Provided records:
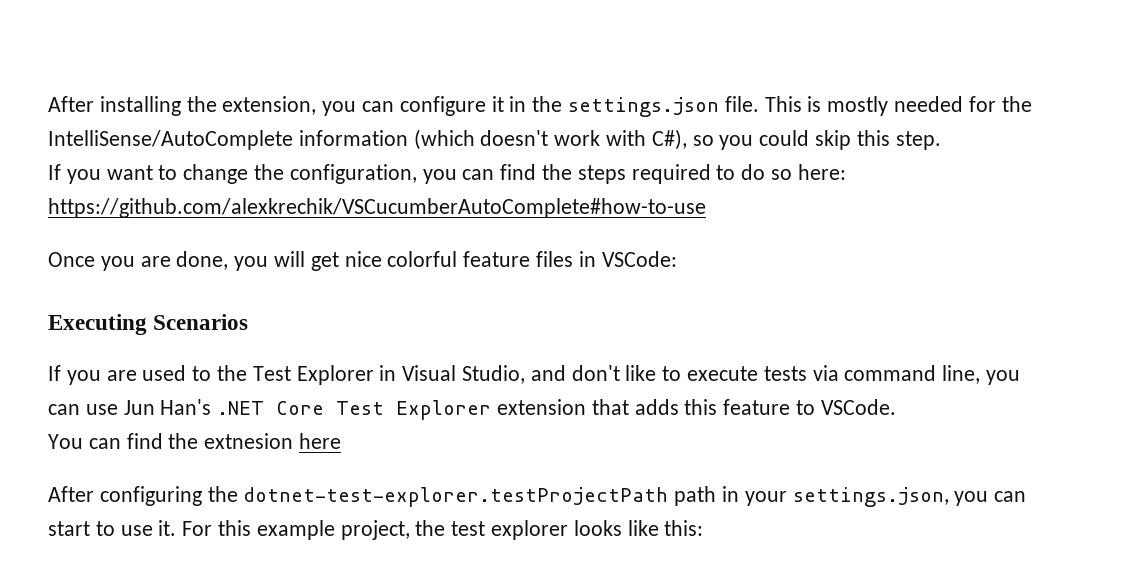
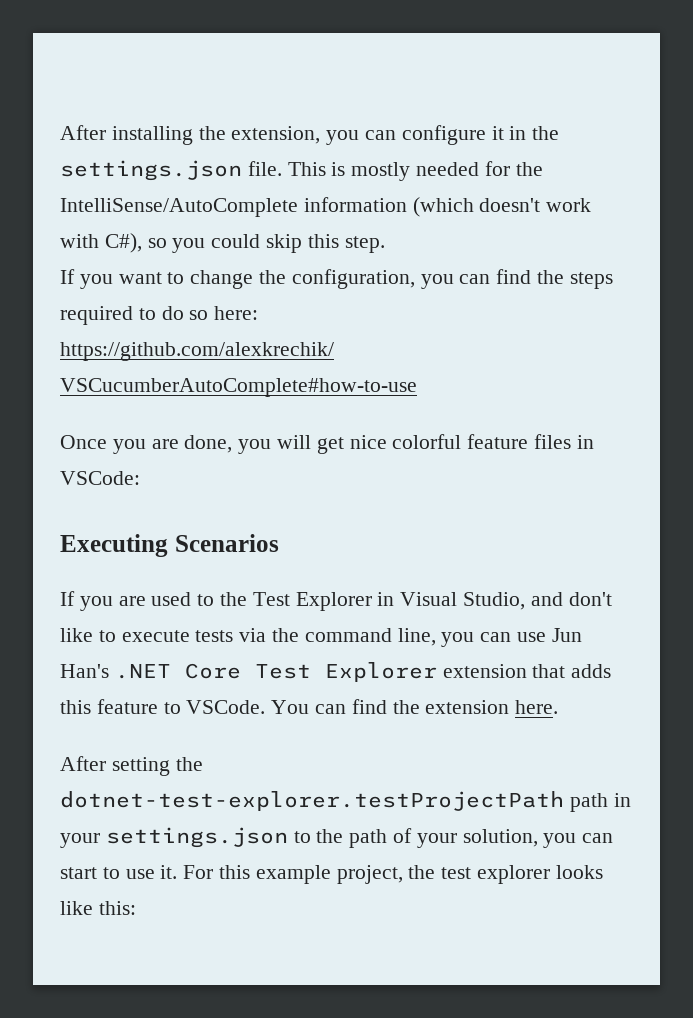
- If you are used to the Test Explorer in Visual Studio, and don't like to execute tests via command line, you can use Jun Han's .NET Core Test Explorer extension that adds this feature to VSCode.
- You can find the extnesion here
- After configuring the dotnet-test-explorer.testProjectPath path in your settings.json, you can start to use it.
+ If you are used to the Test Explorer in Visual Studio, and don't like to execute tests via the command line, you can use Jun Han's .NET Core Test Explorer extension that adds this feature to VSCode. You can find the extension here.
+ After setting the dotnet-test-explorer.testProjectPath path in your settings.json to the path of your solution, you can start to use it.

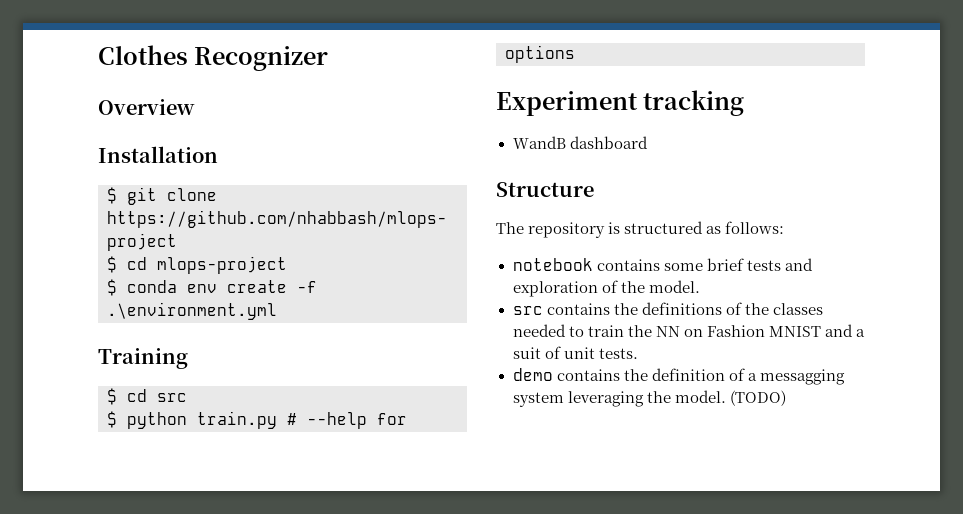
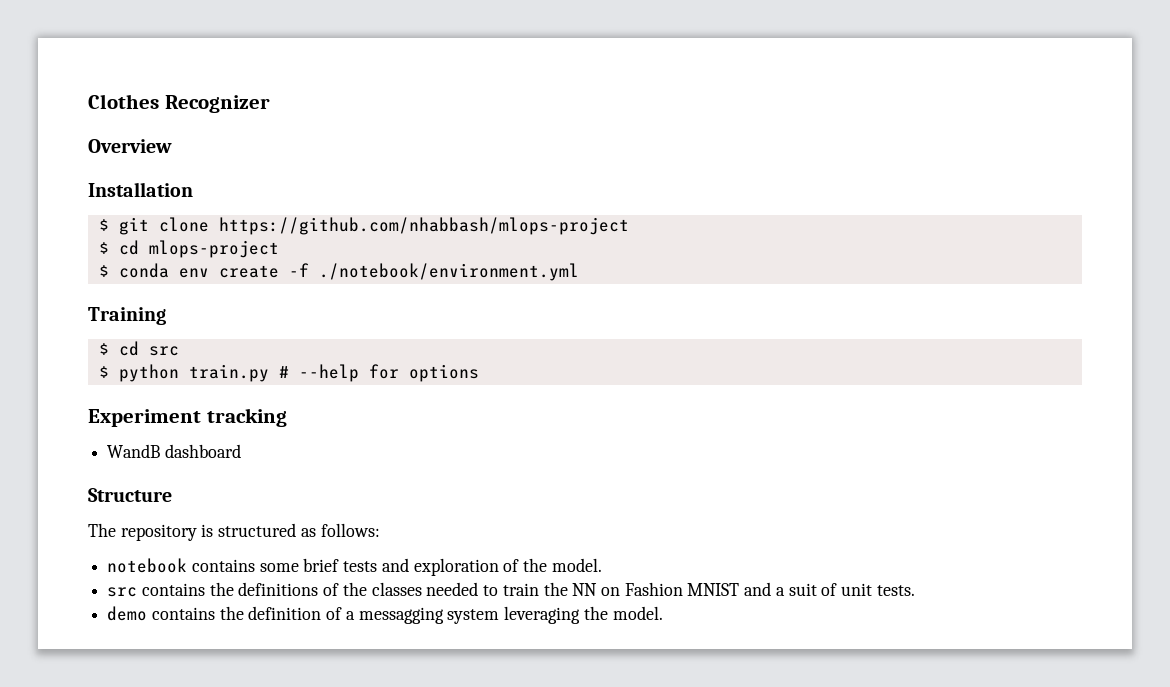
- $ conda env create -f .\environment.yml
+ $ conda env create -f ./notebook/environment.yml
- (TODO)

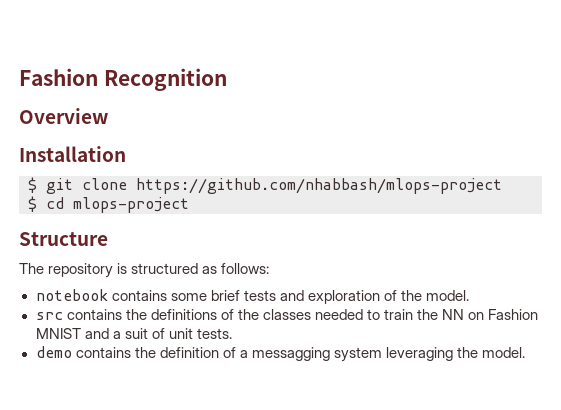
- Clothes Recognizer
+ Fashion Recognition
- $ conda env create -f ./notebook/environment.yml
- Training
- $ cd src
- $ python train.py # --help for options
- Experiment tracking
- WandB dashboard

About this exercise:
You need to copy every entry exactly, taking out only the pictures.

Task output:
- If you are used to the Test Explorer in Visual Studio, and don't like to execute tests via command line, you can use Jun Han's .NET Core Test Explorer extension that adds this feature to VSCode.
- You can find the extnesion here
- After configuring the dotnet-test-explorer.testProjectPath path in your settings.json, you can start to use it.
+ If you are used to the Test Explorer in Visual Studio, and don't like to execute tests via the command line, you can use Jun Han's .NET Core Test Explorer extension that adds this feature to VSCode. You can find the extension here.
+ After setting the dotnet-test-explorer.testProjectPath path in your settings.json to the path of your solution, you can start to use it.

- $ conda env create -f .\environment.yml
+ $ conda env create -f ./notebook/environment.yml
- (TODO)

- Clothes Recognizer
+ Fashion Recognition
- $ conda env create -f ./notebook/environment.yml
- Training
- $ cd src
- $ python train.py # --help for options
- Experiment tracking
- WandB dashboard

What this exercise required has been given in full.